Goal of the exercise: Among the lines of the listing below, count those with the string "BlackWood". Give the number and no commentary.

The input:
╔══

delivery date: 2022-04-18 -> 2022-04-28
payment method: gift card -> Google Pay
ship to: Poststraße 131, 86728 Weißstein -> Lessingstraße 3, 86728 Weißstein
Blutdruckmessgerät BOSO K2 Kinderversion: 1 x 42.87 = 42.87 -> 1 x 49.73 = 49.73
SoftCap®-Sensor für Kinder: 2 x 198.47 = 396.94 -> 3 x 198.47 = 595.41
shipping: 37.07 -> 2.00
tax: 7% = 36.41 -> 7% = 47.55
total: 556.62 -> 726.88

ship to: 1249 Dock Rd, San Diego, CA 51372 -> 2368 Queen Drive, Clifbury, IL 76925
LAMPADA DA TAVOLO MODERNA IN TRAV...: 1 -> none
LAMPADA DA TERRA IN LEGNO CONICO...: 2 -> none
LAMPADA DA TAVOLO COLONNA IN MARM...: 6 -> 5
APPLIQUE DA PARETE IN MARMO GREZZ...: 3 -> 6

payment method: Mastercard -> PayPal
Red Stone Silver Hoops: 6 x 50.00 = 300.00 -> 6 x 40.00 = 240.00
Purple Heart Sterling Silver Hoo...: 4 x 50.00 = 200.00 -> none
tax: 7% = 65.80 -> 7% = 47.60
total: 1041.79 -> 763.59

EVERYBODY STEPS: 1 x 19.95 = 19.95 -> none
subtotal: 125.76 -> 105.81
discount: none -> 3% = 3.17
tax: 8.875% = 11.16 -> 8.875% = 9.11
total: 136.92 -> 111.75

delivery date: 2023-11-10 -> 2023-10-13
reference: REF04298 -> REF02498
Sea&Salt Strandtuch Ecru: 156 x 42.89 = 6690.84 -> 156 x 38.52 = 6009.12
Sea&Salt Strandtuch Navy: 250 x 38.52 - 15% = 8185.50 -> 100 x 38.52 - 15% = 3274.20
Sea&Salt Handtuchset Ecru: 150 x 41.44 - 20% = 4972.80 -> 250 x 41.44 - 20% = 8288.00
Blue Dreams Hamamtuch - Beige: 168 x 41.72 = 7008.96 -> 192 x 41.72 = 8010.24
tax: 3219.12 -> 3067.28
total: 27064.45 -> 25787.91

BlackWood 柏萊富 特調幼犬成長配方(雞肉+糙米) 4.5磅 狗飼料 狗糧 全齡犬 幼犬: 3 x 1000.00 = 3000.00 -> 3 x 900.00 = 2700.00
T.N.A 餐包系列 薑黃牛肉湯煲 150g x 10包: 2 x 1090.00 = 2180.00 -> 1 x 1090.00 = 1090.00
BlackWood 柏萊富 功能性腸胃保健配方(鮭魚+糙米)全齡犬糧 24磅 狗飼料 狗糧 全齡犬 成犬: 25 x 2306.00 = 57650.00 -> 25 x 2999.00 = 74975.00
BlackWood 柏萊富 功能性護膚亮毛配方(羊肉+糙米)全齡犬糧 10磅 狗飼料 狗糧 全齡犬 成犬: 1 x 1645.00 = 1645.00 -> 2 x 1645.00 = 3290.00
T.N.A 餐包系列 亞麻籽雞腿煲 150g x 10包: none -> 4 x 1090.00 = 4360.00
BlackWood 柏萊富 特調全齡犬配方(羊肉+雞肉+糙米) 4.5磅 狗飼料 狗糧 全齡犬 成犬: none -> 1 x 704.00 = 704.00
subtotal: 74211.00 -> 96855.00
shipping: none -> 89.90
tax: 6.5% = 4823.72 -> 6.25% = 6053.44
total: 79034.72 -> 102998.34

╚══

Output of the task: 4